I always used to set DNS servers to the Google's and right after I log in to any network. However recently I found out I wouldn't get access to any site unless I set at my OS configuration to get default DNS server address connected to my campus network.

Is there any reason why a network configuration or network device make it impossible to a connected node to work normally with a custom dns server address? If so, how could I trick it?

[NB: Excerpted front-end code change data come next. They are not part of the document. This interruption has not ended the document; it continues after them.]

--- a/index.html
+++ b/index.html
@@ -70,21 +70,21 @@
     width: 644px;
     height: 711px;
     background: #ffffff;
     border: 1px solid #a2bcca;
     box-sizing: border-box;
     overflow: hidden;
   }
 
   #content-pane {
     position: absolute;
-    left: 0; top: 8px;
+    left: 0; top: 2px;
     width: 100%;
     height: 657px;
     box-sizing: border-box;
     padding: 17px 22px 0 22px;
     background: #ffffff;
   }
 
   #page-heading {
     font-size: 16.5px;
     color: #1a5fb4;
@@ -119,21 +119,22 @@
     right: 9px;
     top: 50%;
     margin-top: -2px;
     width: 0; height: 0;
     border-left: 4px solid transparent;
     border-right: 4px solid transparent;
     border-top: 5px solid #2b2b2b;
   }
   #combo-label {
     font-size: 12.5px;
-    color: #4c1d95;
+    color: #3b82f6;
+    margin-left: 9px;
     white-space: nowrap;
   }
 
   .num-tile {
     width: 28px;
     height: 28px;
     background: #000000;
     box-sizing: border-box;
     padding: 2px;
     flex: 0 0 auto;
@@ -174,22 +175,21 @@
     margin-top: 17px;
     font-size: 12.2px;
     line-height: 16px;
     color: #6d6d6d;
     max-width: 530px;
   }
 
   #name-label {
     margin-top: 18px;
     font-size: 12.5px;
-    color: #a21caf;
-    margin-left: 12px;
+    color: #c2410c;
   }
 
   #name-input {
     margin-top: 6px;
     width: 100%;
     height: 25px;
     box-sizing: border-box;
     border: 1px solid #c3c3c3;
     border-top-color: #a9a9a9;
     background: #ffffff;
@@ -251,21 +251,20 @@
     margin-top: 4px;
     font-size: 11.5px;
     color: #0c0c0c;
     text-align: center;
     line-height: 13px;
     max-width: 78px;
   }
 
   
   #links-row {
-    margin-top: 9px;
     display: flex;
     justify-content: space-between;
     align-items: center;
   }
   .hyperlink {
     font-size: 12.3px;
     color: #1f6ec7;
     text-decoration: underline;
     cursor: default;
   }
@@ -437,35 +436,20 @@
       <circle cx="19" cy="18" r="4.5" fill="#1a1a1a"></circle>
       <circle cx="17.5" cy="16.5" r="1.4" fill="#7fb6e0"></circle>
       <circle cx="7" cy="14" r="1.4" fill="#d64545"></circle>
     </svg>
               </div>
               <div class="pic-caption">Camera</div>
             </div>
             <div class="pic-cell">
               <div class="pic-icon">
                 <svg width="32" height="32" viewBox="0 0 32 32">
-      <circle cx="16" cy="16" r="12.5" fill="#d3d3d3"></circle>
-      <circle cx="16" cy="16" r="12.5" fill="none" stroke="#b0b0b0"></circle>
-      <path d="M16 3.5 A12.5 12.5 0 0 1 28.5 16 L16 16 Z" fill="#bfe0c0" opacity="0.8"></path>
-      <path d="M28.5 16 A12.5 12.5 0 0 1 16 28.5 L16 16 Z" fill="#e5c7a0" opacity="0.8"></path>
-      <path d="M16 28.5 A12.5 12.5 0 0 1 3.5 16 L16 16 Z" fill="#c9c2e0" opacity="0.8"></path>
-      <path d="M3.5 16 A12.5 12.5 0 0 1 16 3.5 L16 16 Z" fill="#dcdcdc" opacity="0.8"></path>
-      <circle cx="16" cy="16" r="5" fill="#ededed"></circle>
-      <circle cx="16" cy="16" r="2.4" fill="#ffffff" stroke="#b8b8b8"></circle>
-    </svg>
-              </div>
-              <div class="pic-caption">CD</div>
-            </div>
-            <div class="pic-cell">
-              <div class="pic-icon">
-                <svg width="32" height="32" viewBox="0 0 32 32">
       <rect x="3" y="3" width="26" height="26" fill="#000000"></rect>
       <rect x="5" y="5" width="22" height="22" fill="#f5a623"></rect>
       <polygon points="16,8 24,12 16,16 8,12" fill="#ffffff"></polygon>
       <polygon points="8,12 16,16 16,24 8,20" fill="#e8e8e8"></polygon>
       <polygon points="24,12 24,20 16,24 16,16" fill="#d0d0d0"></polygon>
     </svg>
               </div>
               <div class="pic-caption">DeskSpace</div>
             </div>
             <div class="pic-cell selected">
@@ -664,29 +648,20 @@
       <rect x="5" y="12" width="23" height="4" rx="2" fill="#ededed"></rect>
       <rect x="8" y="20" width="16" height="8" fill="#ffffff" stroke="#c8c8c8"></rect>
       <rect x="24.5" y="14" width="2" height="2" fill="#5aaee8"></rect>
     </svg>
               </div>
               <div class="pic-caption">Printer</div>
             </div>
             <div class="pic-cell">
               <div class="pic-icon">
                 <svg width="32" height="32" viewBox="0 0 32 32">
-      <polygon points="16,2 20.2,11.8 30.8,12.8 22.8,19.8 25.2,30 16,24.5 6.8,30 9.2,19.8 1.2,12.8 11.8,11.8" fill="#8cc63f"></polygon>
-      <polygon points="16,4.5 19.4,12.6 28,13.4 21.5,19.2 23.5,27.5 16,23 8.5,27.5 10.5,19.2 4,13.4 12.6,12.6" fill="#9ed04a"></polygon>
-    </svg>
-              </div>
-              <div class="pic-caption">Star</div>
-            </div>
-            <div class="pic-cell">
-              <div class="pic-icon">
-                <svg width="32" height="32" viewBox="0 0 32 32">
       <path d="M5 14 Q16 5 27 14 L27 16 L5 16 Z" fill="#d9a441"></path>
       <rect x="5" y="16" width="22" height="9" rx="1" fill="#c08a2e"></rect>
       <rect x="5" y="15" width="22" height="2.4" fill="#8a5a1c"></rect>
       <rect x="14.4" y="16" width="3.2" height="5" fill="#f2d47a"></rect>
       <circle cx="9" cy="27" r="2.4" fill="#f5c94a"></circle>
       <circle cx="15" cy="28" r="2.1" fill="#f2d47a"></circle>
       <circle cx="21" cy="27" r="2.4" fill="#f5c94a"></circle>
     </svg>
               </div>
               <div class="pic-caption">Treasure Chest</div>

  • Try with your ISP DNS as prefered & use as secondary. – satheesh91 Feb 26 '14 at 6:37
  • Yes, I agree, but I want to know what are the technical reasons why I couldn't use any custom dns server address in that network – diegoaguilar Feb 26 '14 at 6:42
  • If u use custom DNS its not resolve your domain name,for eg, check with nslookup command in cmd.if u set DNS as automatically it resolve ur domainame automatically with ur ISP DNS. – satheesh91 Feb 26 '14 at 6:51
  • I understand that, but Why would same custom dns work in my home network and not in the one I had the problem? – diegoaguilar Feb 26 '14 at 6:54

Many organizations restrict direct access to external DNS servers by blocking DNS requests and replies at the firewall (i.e. they block UDP port 53). This is a common security practice to protect you from attacks. One such attack is a DNS spoofing attack, where an attacker will redirect your DNS queries to an "evil" name server. When you browse to www.mybank.com, the evil nameserver will return the address of a fake bank site, where they can fool you into revealing your login credentials.

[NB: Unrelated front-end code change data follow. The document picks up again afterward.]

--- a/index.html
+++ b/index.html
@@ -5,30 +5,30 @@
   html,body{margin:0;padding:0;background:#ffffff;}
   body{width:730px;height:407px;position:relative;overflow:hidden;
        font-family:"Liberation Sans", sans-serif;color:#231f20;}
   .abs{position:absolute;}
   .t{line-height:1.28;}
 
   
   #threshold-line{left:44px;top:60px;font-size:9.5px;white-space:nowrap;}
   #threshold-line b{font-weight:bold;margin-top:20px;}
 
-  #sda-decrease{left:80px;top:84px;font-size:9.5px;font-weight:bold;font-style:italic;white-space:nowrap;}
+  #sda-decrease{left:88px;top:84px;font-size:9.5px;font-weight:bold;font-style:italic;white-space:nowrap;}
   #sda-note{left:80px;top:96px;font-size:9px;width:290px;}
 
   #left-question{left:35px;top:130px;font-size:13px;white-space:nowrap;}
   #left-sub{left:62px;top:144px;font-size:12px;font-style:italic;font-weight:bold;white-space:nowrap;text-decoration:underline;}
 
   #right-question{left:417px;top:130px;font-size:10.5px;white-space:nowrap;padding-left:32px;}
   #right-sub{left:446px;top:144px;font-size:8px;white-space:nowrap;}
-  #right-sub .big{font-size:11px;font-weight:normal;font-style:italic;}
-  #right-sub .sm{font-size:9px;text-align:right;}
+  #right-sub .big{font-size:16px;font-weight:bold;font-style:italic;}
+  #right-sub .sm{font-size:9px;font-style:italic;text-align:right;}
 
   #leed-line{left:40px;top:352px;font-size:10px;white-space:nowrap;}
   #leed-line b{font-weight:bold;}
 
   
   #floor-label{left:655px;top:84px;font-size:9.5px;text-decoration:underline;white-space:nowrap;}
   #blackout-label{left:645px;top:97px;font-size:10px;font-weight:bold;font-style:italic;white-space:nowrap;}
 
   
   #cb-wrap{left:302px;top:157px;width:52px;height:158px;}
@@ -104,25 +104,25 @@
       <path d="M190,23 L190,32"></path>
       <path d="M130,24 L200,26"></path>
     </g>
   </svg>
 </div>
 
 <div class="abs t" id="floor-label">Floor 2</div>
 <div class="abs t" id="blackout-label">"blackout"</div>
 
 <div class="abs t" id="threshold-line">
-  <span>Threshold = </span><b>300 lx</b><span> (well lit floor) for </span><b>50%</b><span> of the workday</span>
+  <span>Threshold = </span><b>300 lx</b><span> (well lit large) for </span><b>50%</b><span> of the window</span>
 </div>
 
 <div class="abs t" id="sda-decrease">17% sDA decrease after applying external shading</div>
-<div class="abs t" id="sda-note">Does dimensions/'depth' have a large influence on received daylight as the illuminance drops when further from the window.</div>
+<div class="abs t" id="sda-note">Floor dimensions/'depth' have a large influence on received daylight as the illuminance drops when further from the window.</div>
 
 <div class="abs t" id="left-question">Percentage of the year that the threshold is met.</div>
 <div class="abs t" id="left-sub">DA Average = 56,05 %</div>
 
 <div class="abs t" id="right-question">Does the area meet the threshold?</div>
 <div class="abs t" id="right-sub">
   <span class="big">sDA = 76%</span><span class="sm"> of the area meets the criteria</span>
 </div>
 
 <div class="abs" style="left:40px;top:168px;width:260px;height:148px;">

The organization only allows its DNS server to make external queries, because presumably, it is better protected than your PC.

There is usually no way around the blocked port, and even if there were, its not my practice to subvert security policies. I'd be curious why you find the need to use a different DNS server than the one handed out via DHCP.

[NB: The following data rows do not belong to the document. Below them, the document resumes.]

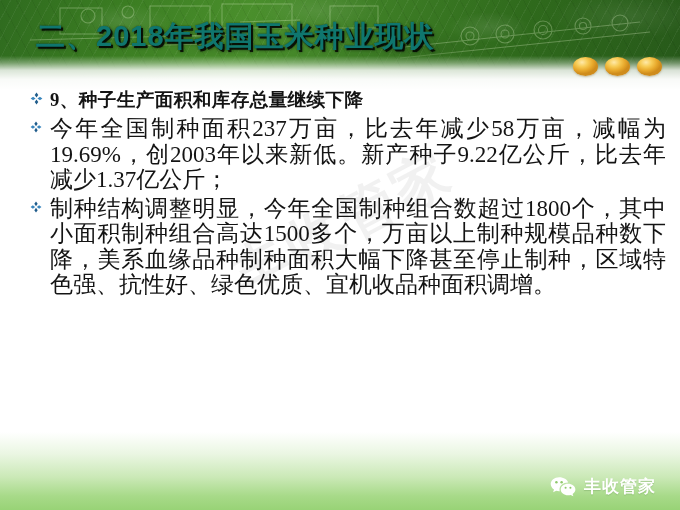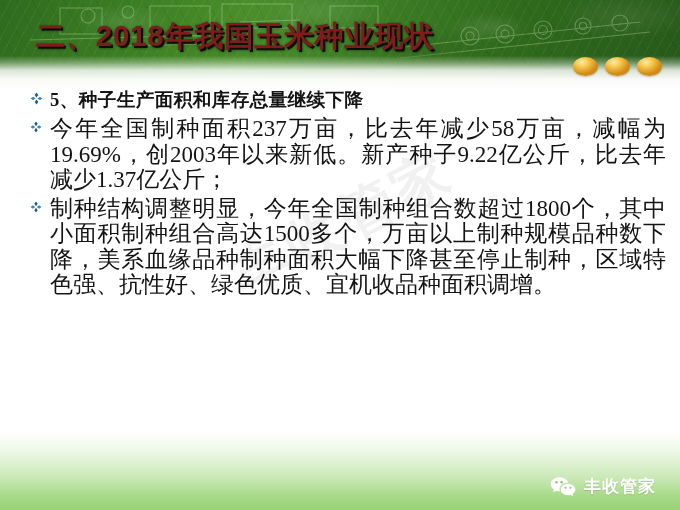--- a/index.html
+++ b/index.html
@@ -94,21 +94,21 @@
   }
 
   .banner-title {
     position: absolute;
     left: 36px;
     top: 17px;
     font-family: "Liberation Sans", "DejaVu Sans", sans-serif;
     font-size: 29px;
     font-weight: bold;
     letter-spacing: 1px;
-    color: #7f1d1d;
+    color: #0f766e;
     white-space: nowrap;
     text-shadow:
       2px 2px 0 rgba(0,0,0,0.78),
       2px 2px 3px rgba(0,0,0,0.55),
       0 0 2px rgba(0,0,0,0.4);
   }
 
   .balls {
     position: absolute;
     right: 18px;
@@ -270,21 +270,21 @@
 
     <div class="bullet-row lead">
       <span class="bullet-mark">
         <svg width="13" height="13" viewBox="0 0 13 13" xmlns="http://www.w3.org/2000/svg">
           <path d="M6.5 0.6 L8.3 3.1 L6.5 5.6 L4.7 3.1 Z" fill="#1f5c8b"></path>
           <path d="M6.5 7.4 L8.3 9.9 L6.5 12.4 L4.7 9.9 Z" fill="#1f5c8b"></path>
           <path d="M0.6 6.5 L3.1 4.7 L5.6 6.5 L3.1 8.3 Z" fill="#3a86bd"></path>
           <path d="M7.4 6.5 L9.9 4.7 L12.4 6.5 L9.9 8.3 Z" fill="#3a86bd"></path>
         </svg>
       </span>
-      <span class="bullet-text">5、种子生产面积和库存总量继续下降</span>
+      <span class="bullet-text">9、种子生产面积和库存总量继续下降</span>
     </div>
 
     <div class="bullet-row">
       <span class="bullet-mark">
         <svg width="12" height="12" viewBox="0 0 13 13" xmlns="http://www.w3.org/2000/svg">
           <path d="M6.5 0.6 L8.3 3.1 L6.5 5.6 L4.7 3.1 Z" fill="#1f5c8b"></path>
           <path d="M6.5 7.4 L8.3 9.9 L6.5 12.4 L4.7 9.9 Z" fill="#1f5c8b"></path>
           <path d="M0.6 6.5 L3.1 4.7 L5.6 6.5 L3.1 8.3 Z" fill="#3a86bd"></path>
           <path d="M7.4 6.5 L9.9 4.7 L12.4 6.5 L9.9 8.3 Z" fill="#3a86bd"></path>
         </svg>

  • I'm satisfied about your answer. Reason what I usually go for Google's dns is because the ISP's is actually failing very often. Is going for such dns servers a good practice in your opinion? – diegoaguilar Feb 26 '14 at 7:31

Most organizations don't want DNS traffic leaving the boundary or area of control so they can enforce policy on people within their organization. Local DNS servers have the capability to block certain domains or site classifications.

If so, how could I trick it?

In my organization, the most common trick people use to get around security policy is DNSCrypt, which uses HTTPS for DNS requests; making inspection nearly impossible. I use this technique at home, as well, so my ISP can't block any sites I go to.

Evading corporate policy probably isn't ethical, so I would highly advise against it.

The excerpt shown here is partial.